**EXERCISE PROMPT**
All the lines below should be set down exactly, with no picture carried into the copy.

☆ ☆ ☆ ☆ ☆

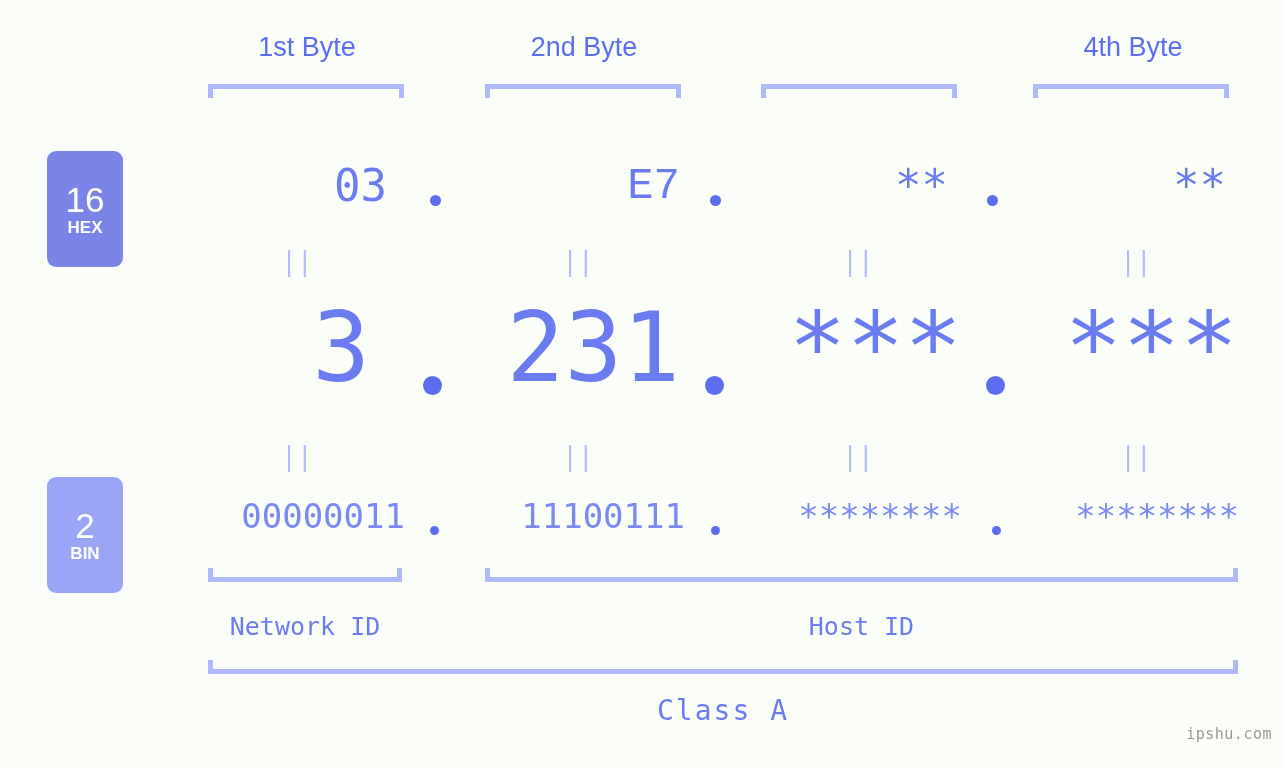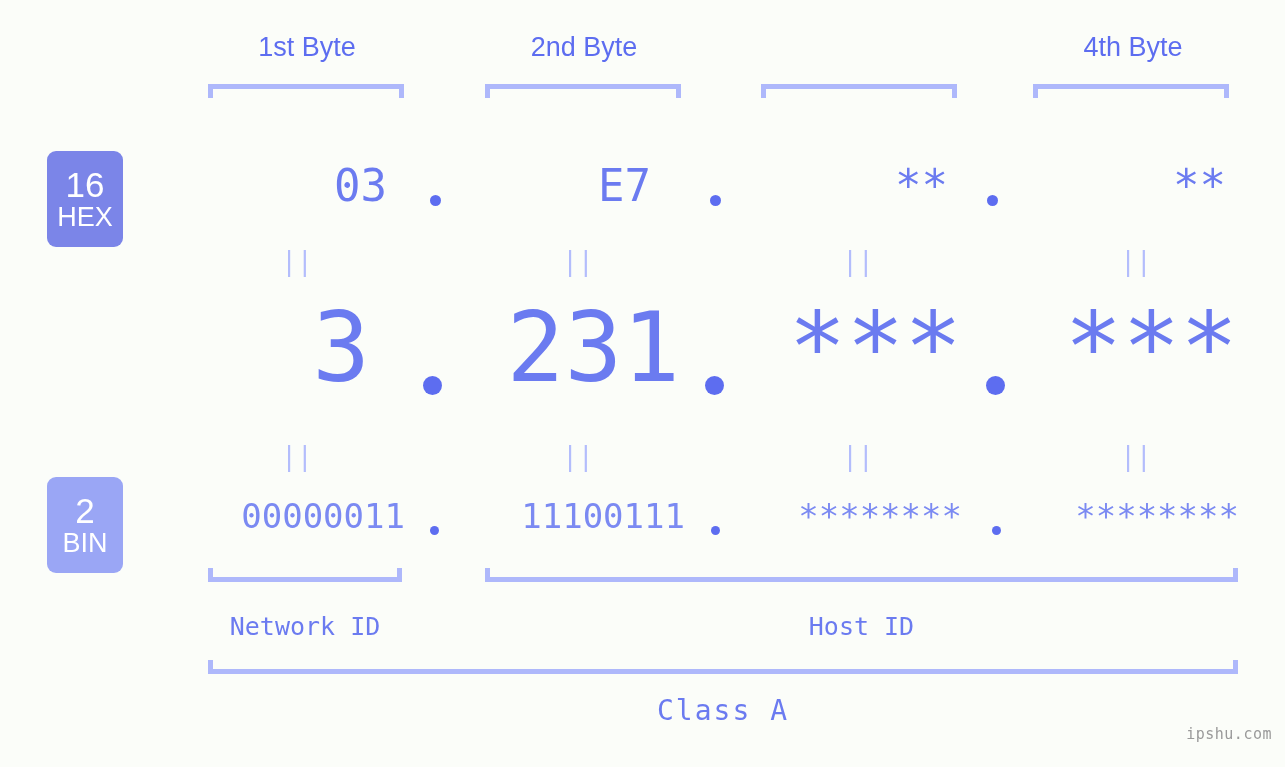--- a/index.html
+++ b/index.html
@@ -60,7 +60,7 @@
     position: absolute;
     left: 47px;
     width: 76px;
-    height: 96px;
+    height: 116px;
     border-radius: 9px;
     color: #ffffff;
     display: flex;

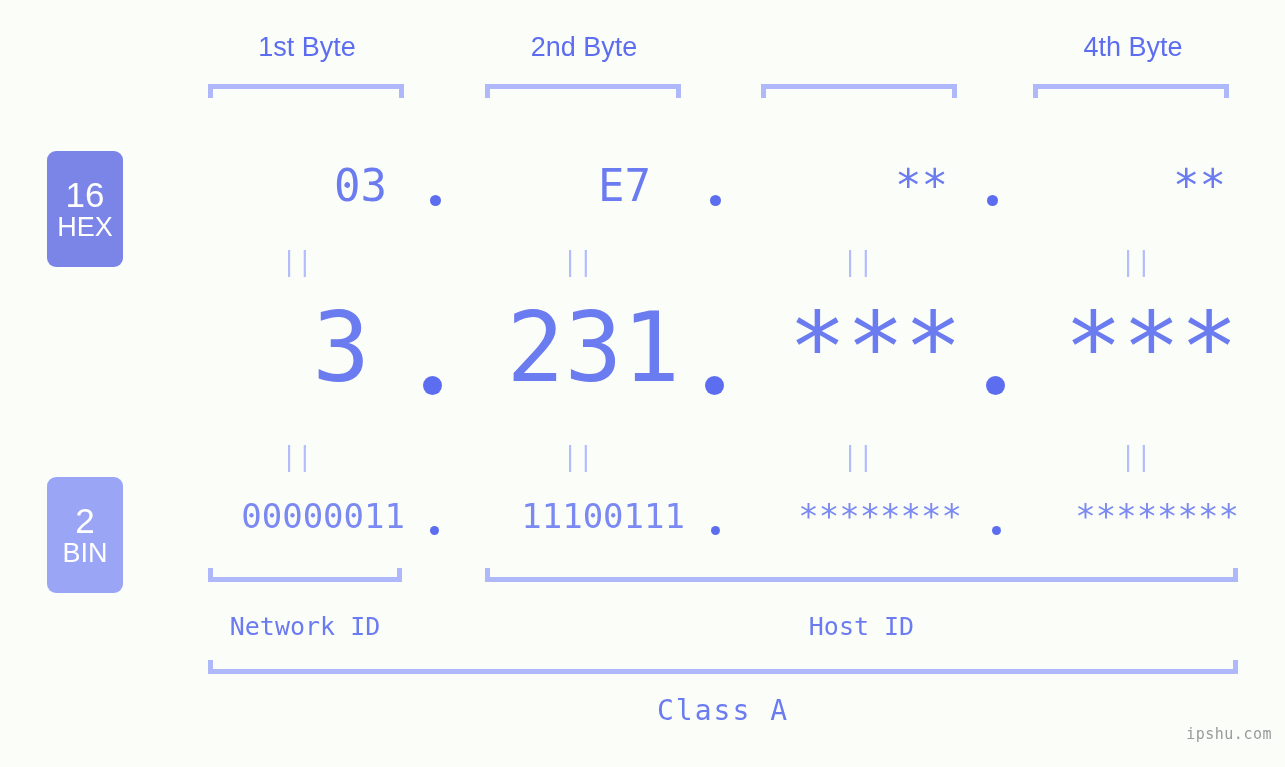--- a/index.html
+++ b/index.html
@@ -176,7 +176,7 @@
 
   <div class="row-hex">
     <div class="val" style="left:207px;width:180px;top:164px;">03</div>
-    <div class="val" style="left:471px;width:180px;top:164px;">E7</div>
+    <div class="val" style="left:500px;width:180px;top:164px;font-family:Liberation Mono, monospace;">E7</div>
     <div class="val" style="left:768px;width:180px;top:164px;">**</div>
     <div class="val" style="left:1046px;width:180px;top:164px;">**</div>
     <div class="dot" style="left:430px;top:195px;width:11px;height:11px;"></div>

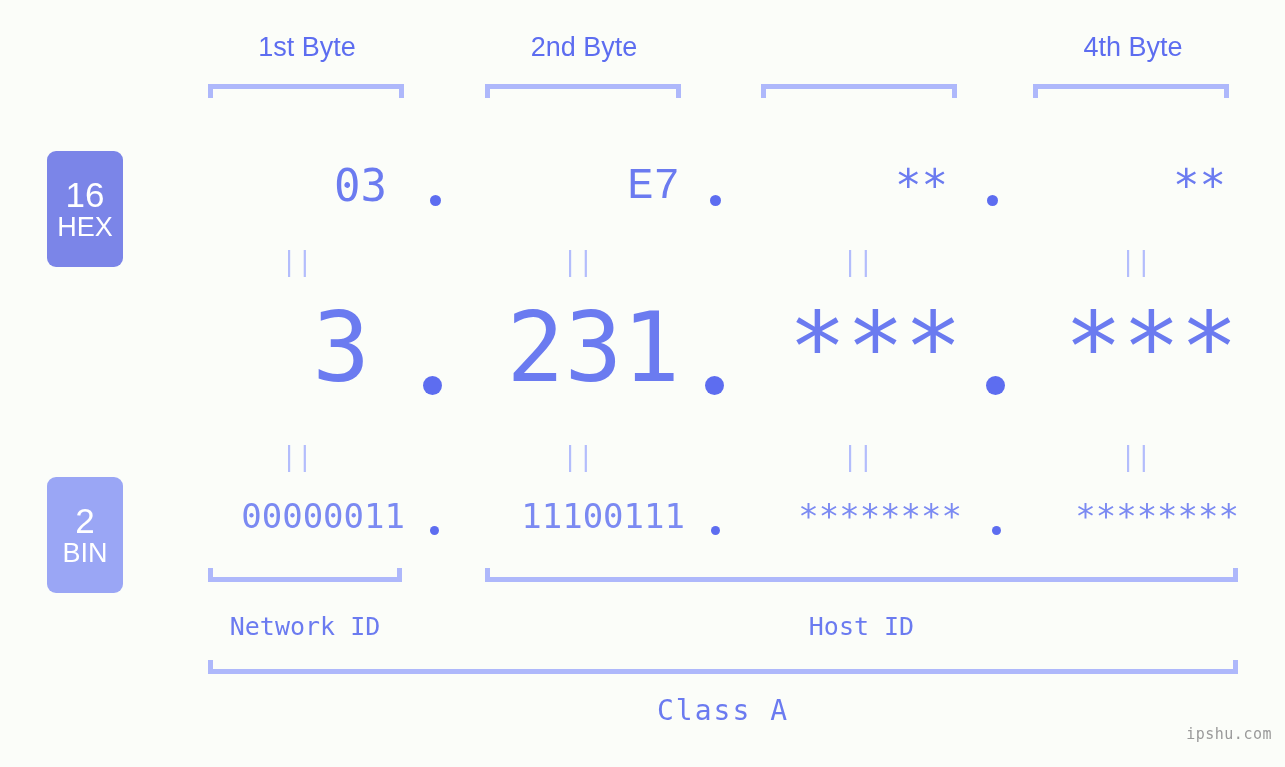--- a/index.html
+++ b/index.html
@@ -77,8 +77,8 @@
     margin-bottom: 2px;
   }
   .badge .abbr {
-    font-size: 27px;
-    font-weight: 400;
+    font-size: 17px;
+    font-weight: 700;
     letter-spacing: 0px;
   }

☆ ☆ ☆ ☆ ☆

**SOLUTION FOR THIS PROBLEM**
--- a/index.html
+++ b/index.html
@@ -60,7 +60,7 @@
     position: absolute;
     left: 47px;
     width: 76px;
-    height: 96px;
+    height: 116px;
     border-radius: 9px;
     color: #ffffff;
     display: flex;

--- a/index.html
+++ b/index.html
@@ -176,7 +176,7 @@
 
   <div class="row-hex">
     <div class="val" style="left:207px;width:180px;top:164px;">03</div>
-    <div class="val" style="left:471px;width:180px;top:164px;">E7</div>
+    <div class="val" style="left:500px;width:180px;top:164px;font-family:Liberation Mono, monospace;">E7</div>
     <div class="val" style="left:768px;width:180px;top:164px;">**</div>
     <div class="val" style="left:1046px;width:180px;top:164px;">**</div>
     <div class="dot" style="left:430px;top:195px;width:11px;height:11px;"></div>

--- a/index.html
+++ b/index.html
@@ -77,8 +77,8 @@
     margin-bottom: 2px;
   }
   .badge .abbr {
-    font-size: 27px;
-    font-weight: 400;
+    font-size: 17px;
+    font-weight: 700;
     letter-spacing: 0px;
   }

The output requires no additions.